§ RECORDS SUPPLIED

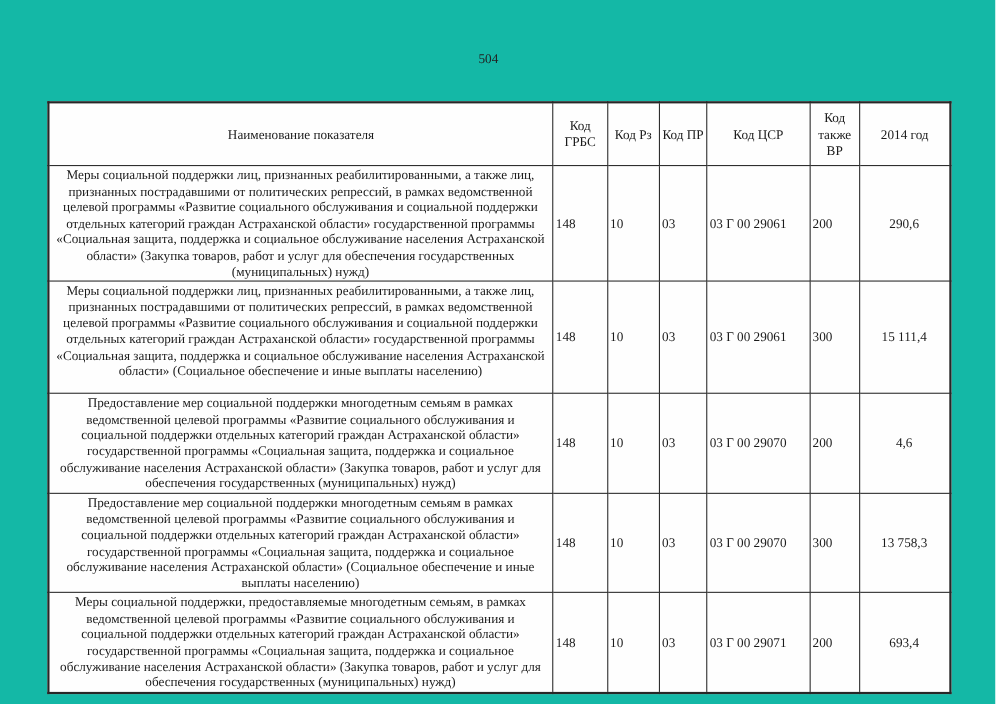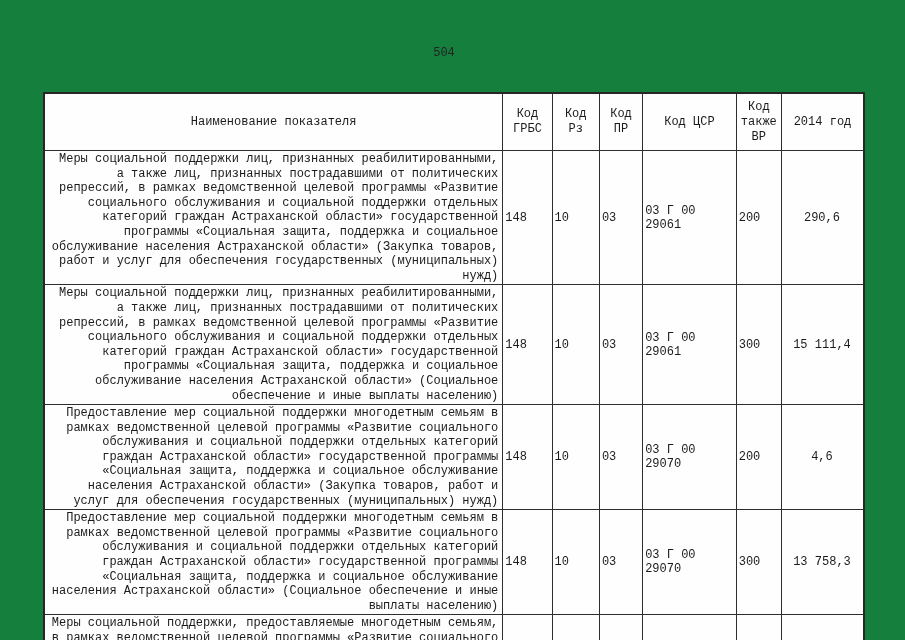"504" .sheet { background: #15803d -> #14b8a6; font-family: Liberation Mono, monospace -> Liberation Serif, serif }
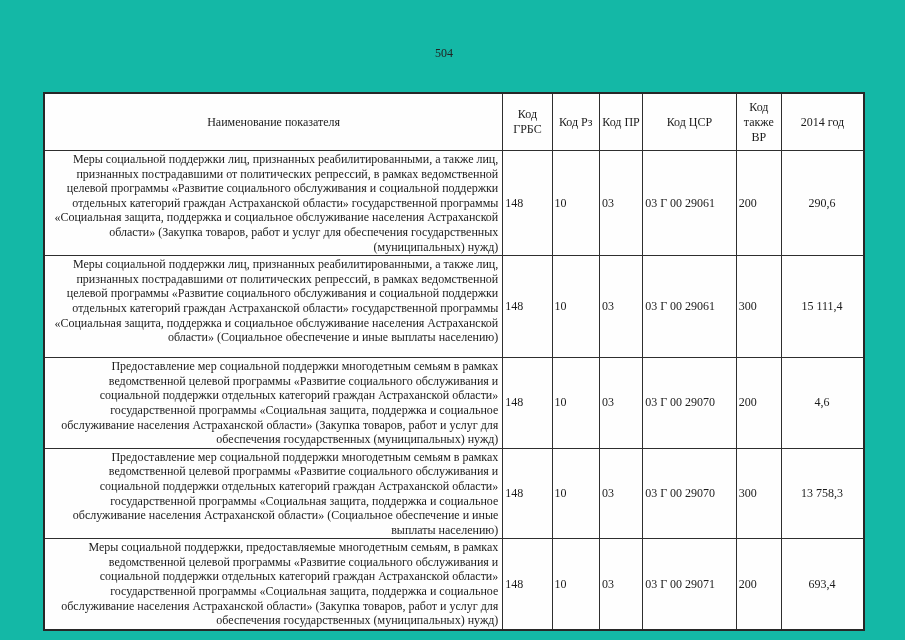"Меры социальной поддержки лиц," td.name { text-align: right -> center }
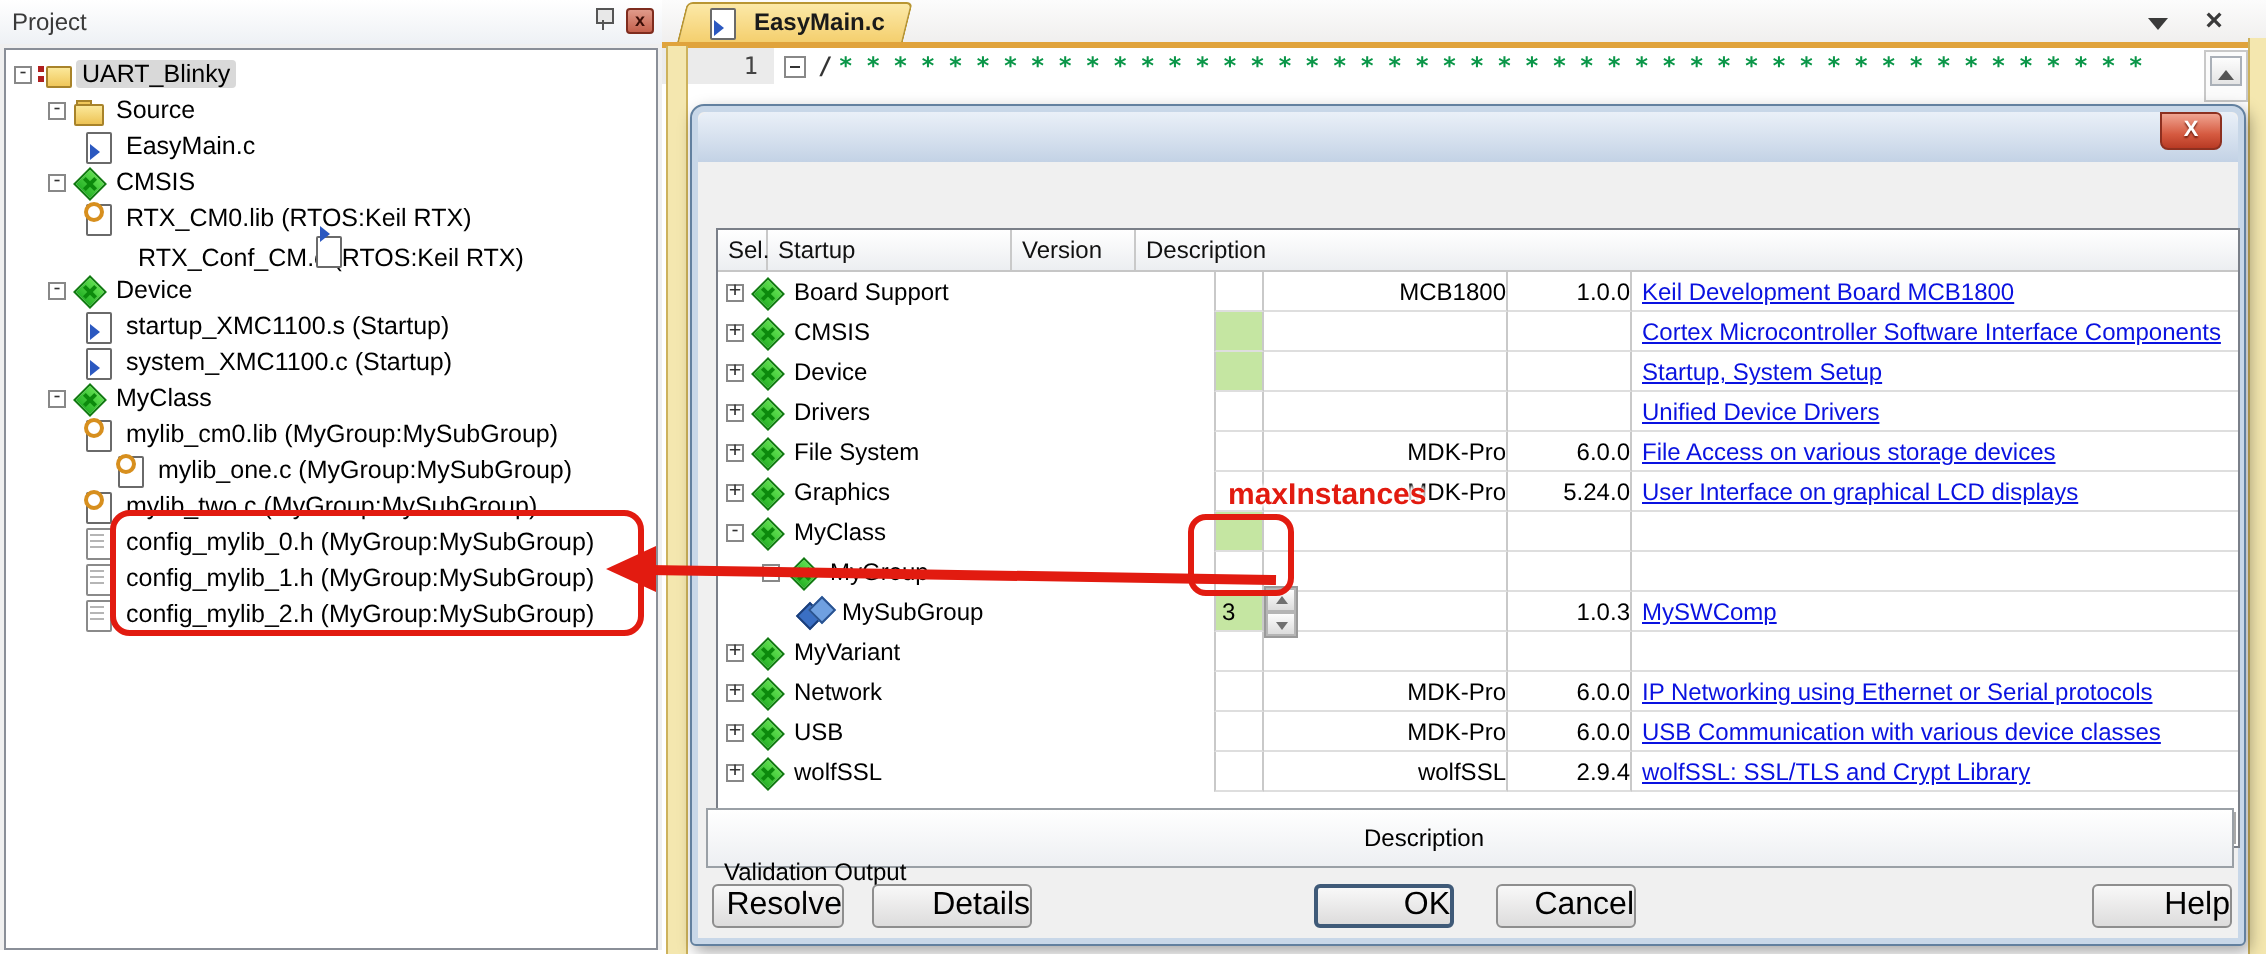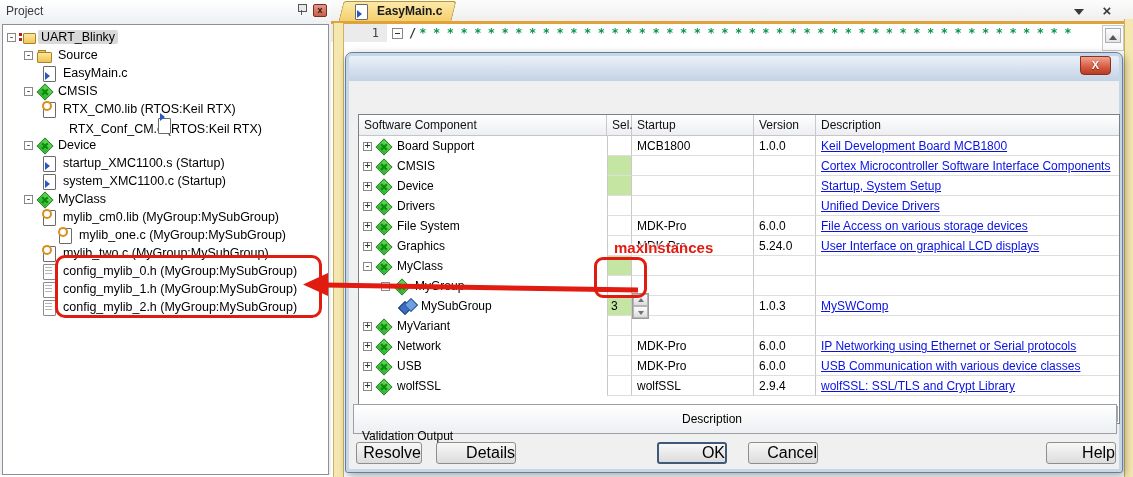"Software Component" div.th { html: <div>Software Component</div> -> none }
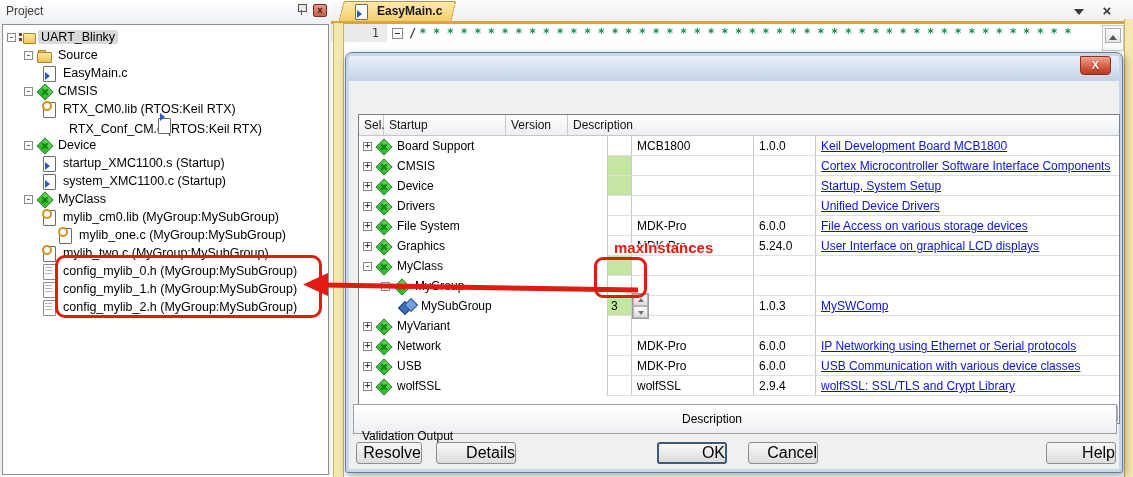"MCB1800" .c-var, .c-ver { text-align: none -> right }
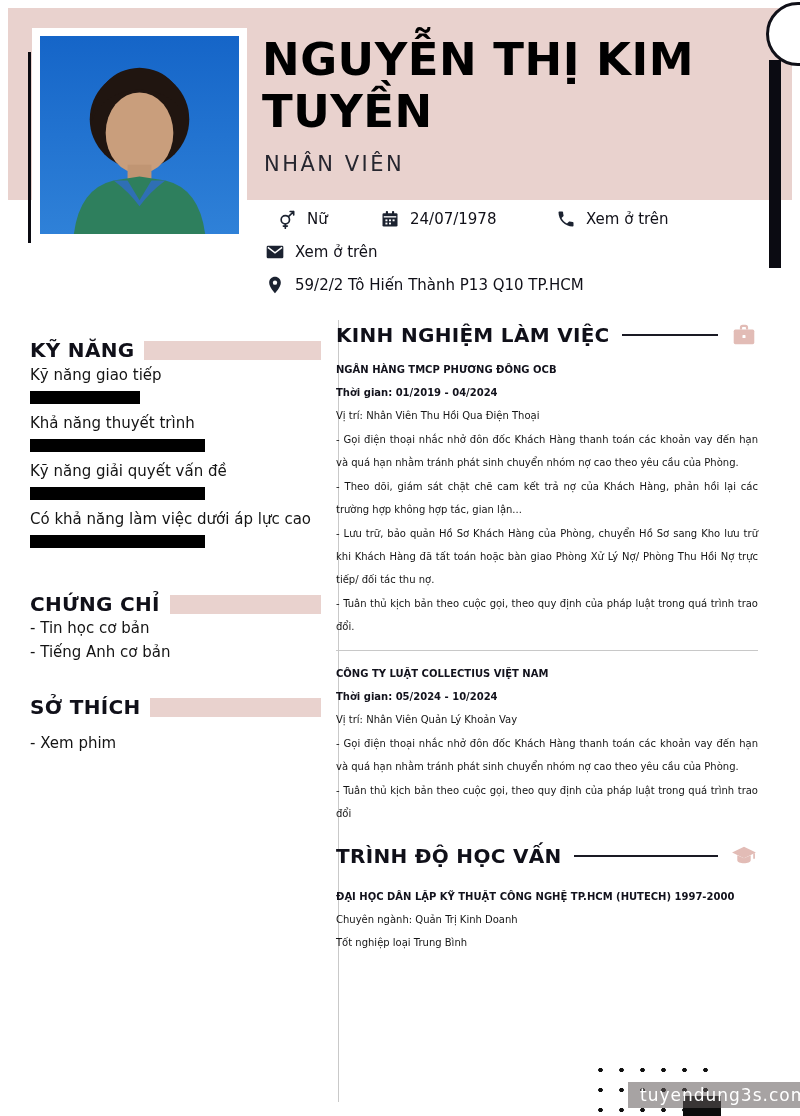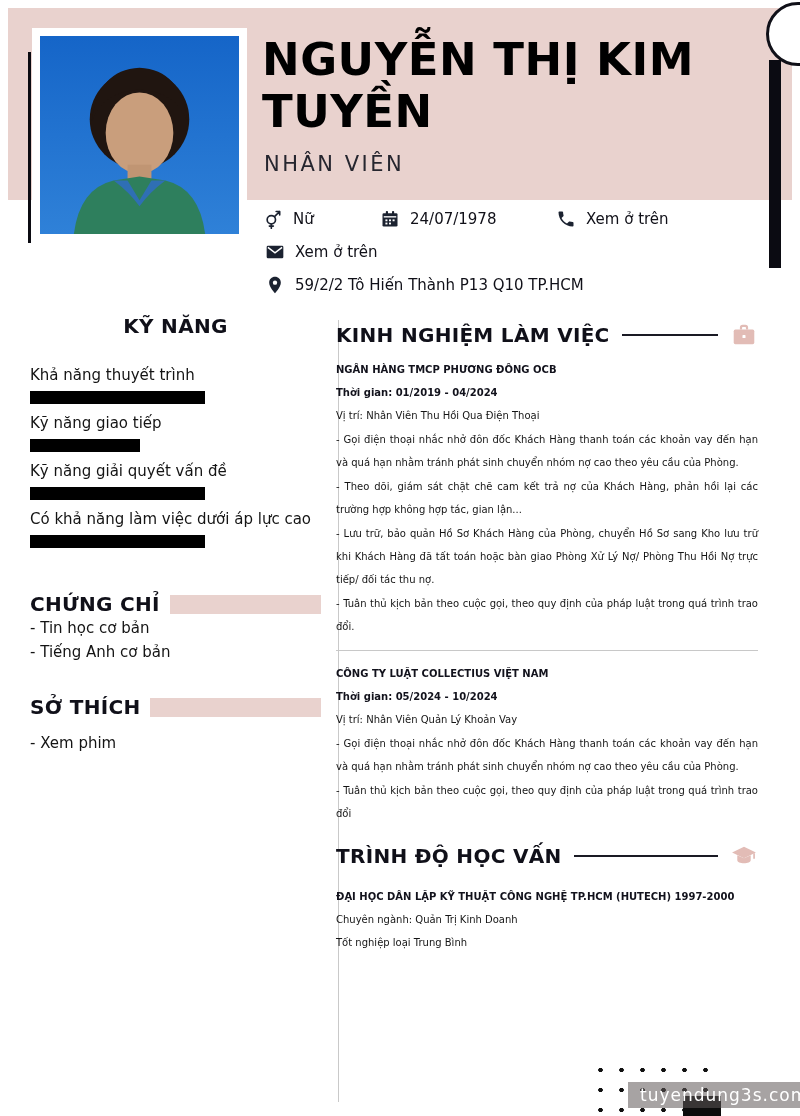"Nữ" .c-gender { left: 263px -> 277px }
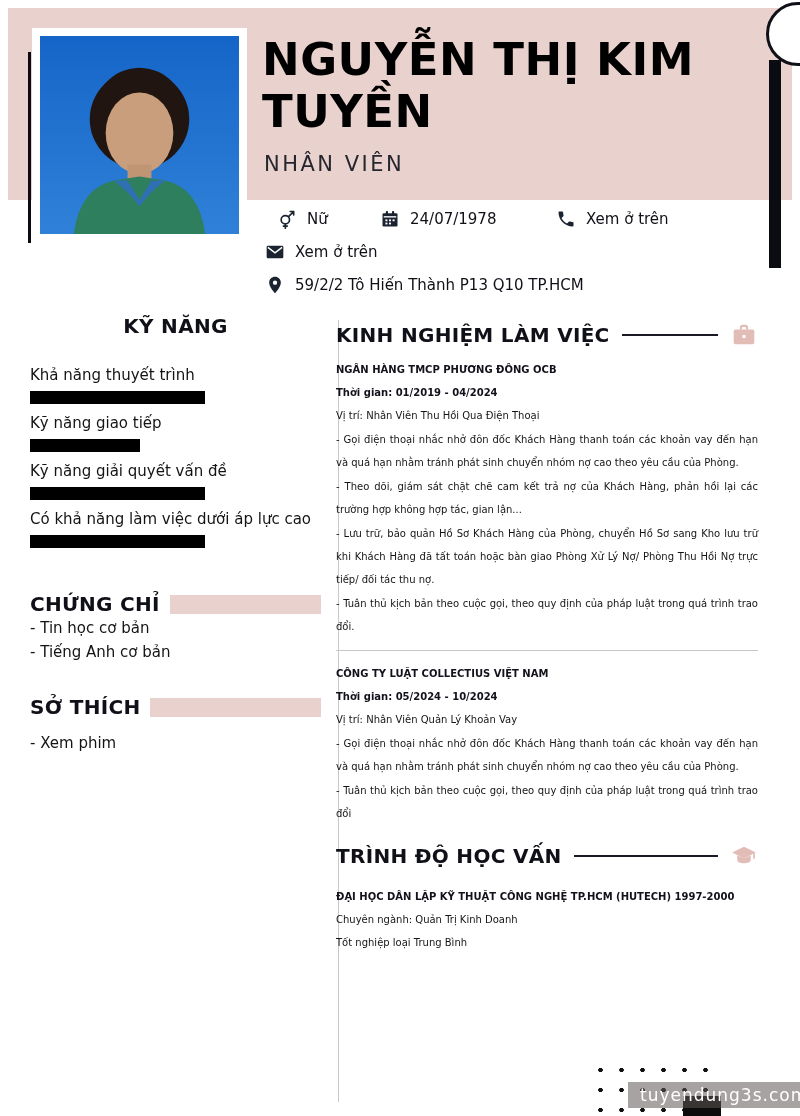"KỸ NĂNG" .skills-head { flex-direction: column -> none; top: 314px -> 338px }
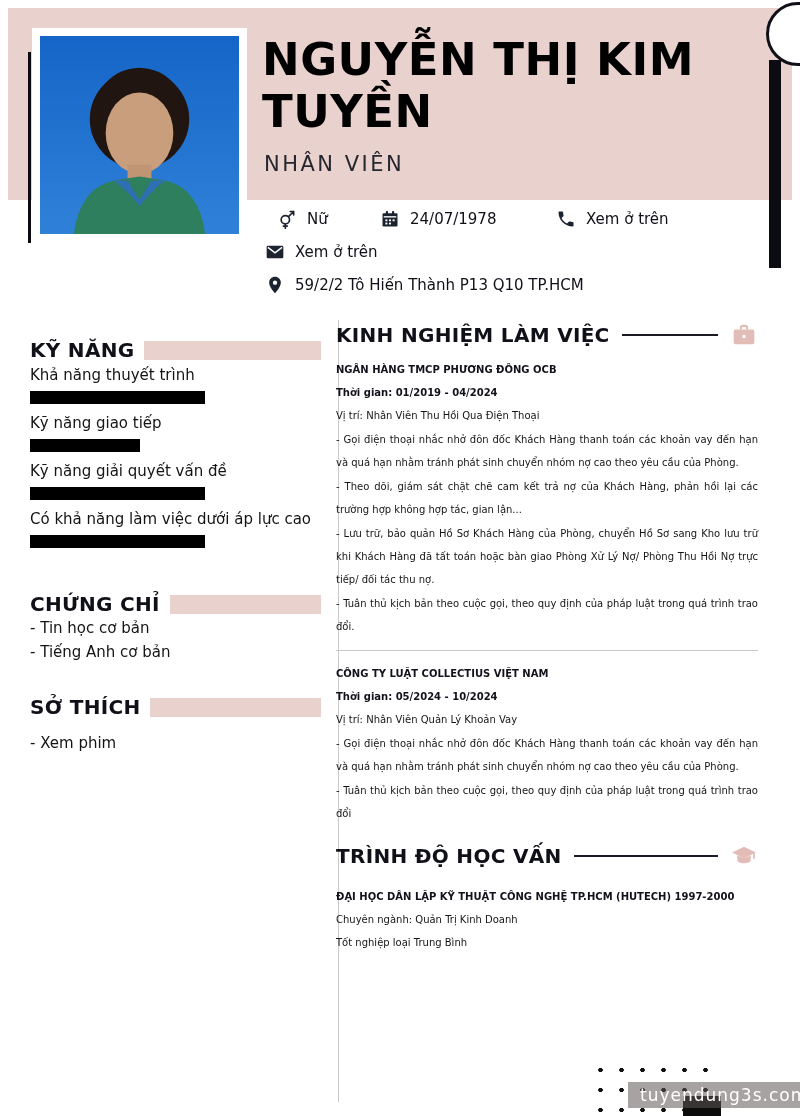"Khả năng thuyết trình" div.skill { order: before "Kỹ năng giao tiếp" -> after "Kỹ năng giao tiếp" }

§ EXERCISE BRIEF
Leave every picture out and set down exactly the lines running from the one with "text-align: none ->" to the last line of the material above.

§ SOLUTION TO THIS TASK
"MCB1800" .c-var, .c-ver { text-align: none -> right }
"Nữ" .c-gender { left: 263px -> 277px }
"KỸ NĂNG" .skills-head { flex-direction: column -> none; top: 314px -> 338px }
"Khả năng thuyết trình" div.skill { order: before "Kỹ năng giao tiếp" -> after "Kỹ năng giao tiếp" }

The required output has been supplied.